* _Task objective_:
Starting with the line that holds "2022-11-04: 1630 -> 3000", reproduce each line through the last one of the data, exactly as written. Pictures are not copied.

* _Input data_:

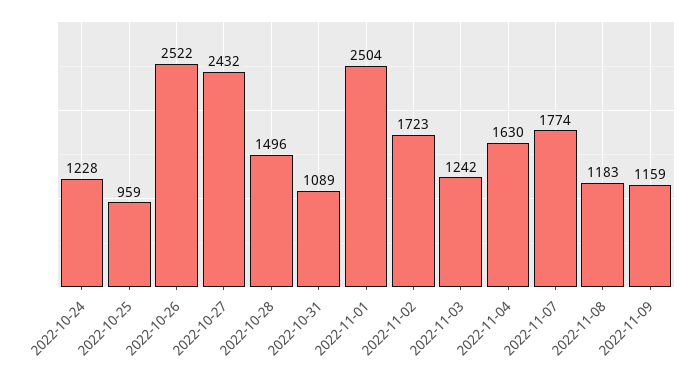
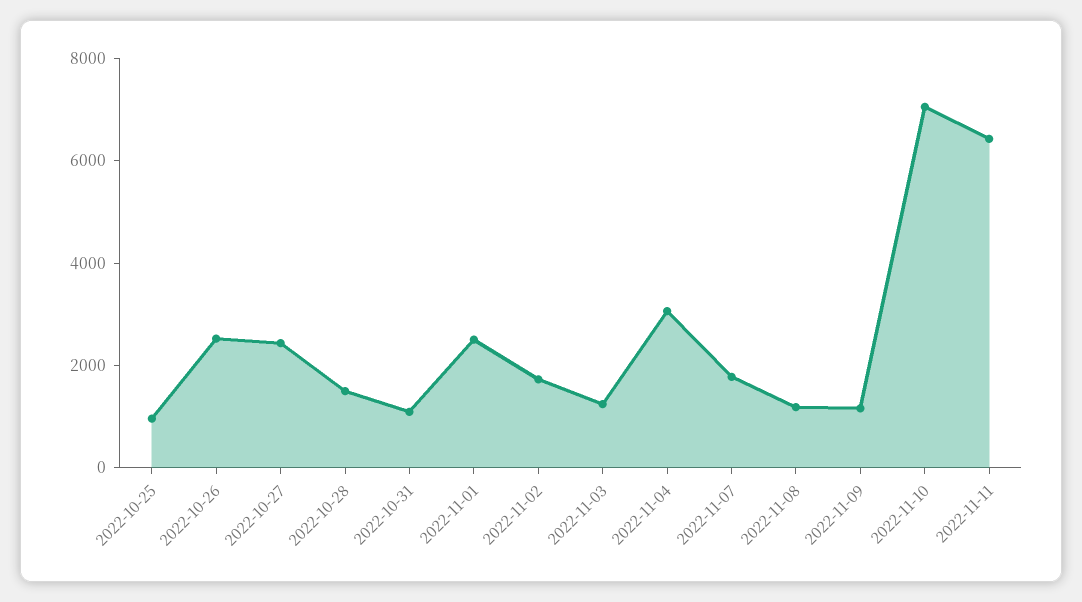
2022-10-24: 1228 -> none
2022-11-04: 1630 -> 3000
2022-11-10: none -> 7000
2022-11-11: none -> 6500

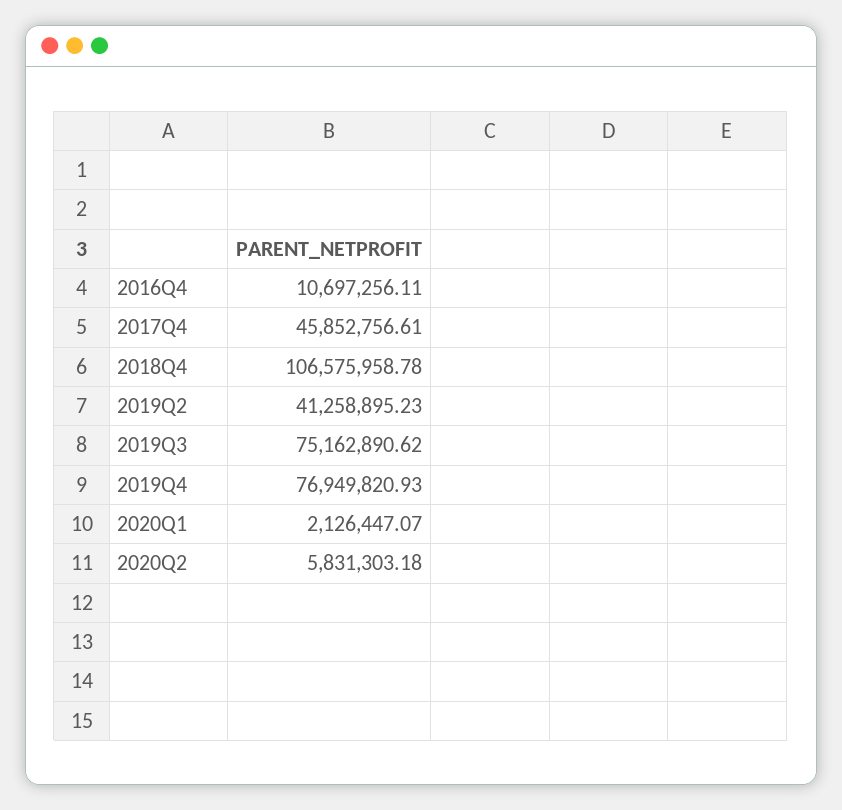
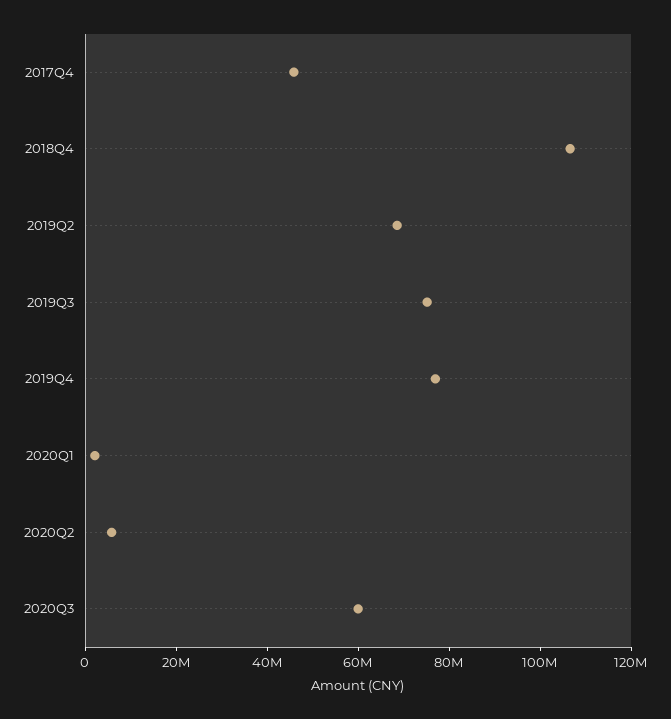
2016Q4: 10697256.11 -> none
2019Q2: 41258895.23 -> 70000000
2020Q3: none -> 60000000

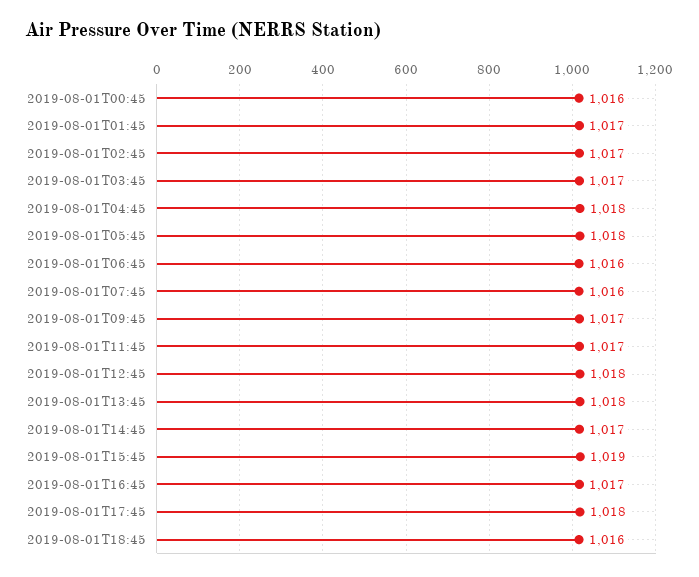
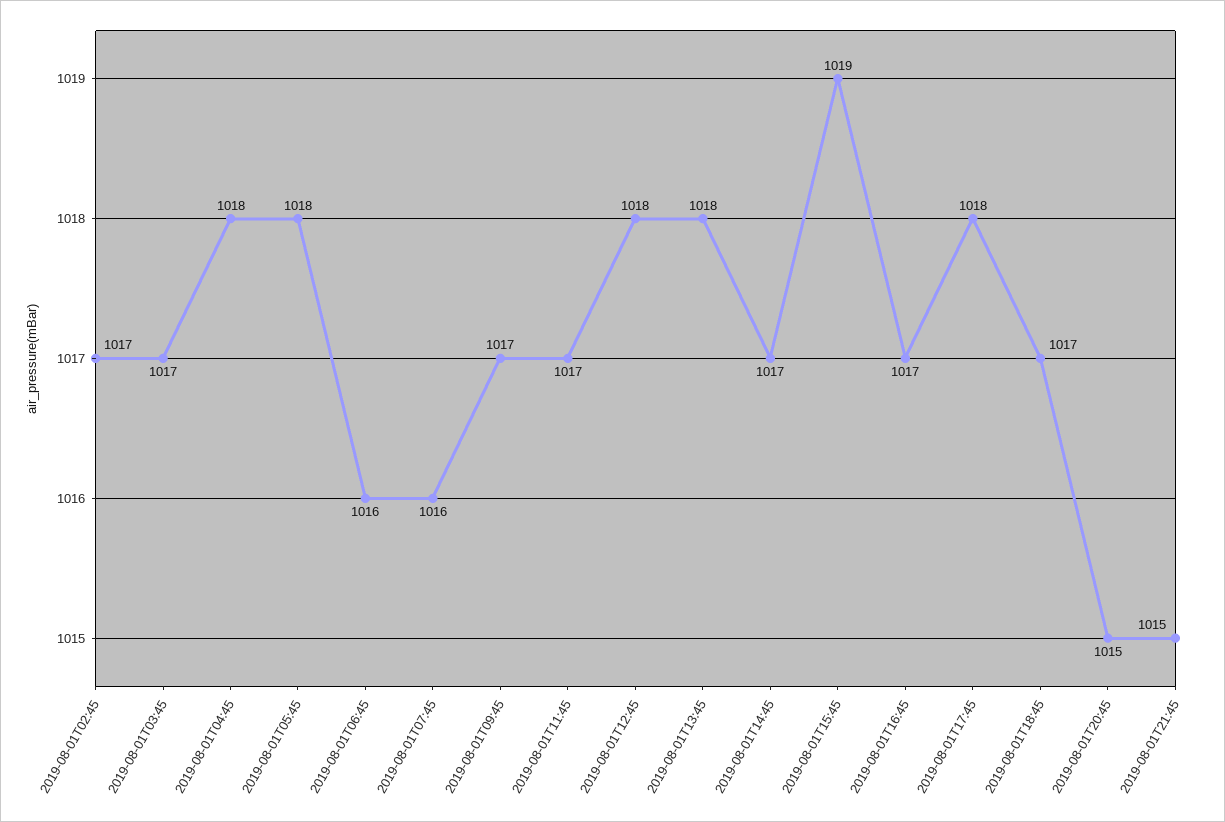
2019-08-01T00:45: 1016 -> none
2019-08-01T01:45: 1017 -> none
2019-08-01T18:45: 1016 -> 1017
2019-08-01T20:45: none -> 1015
2019-08-01T21:45: none -> 1015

* _Your solution_:
2022-11-04: 1630 -> 3000
2022-11-10: none -> 7000
2022-11-11: none -> 6500

2016Q4: 10697256.11 -> none
2019Q2: 41258895.23 -> 70000000
2020Q3: none -> 60000000

2019-08-01T00:45: 1016 -> none
2019-08-01T01:45: 1017 -> none
2019-08-01T18:45: 1016 -> 1017
2019-08-01T20:45: none -> 1015
2019-08-01T21:45: none -> 1015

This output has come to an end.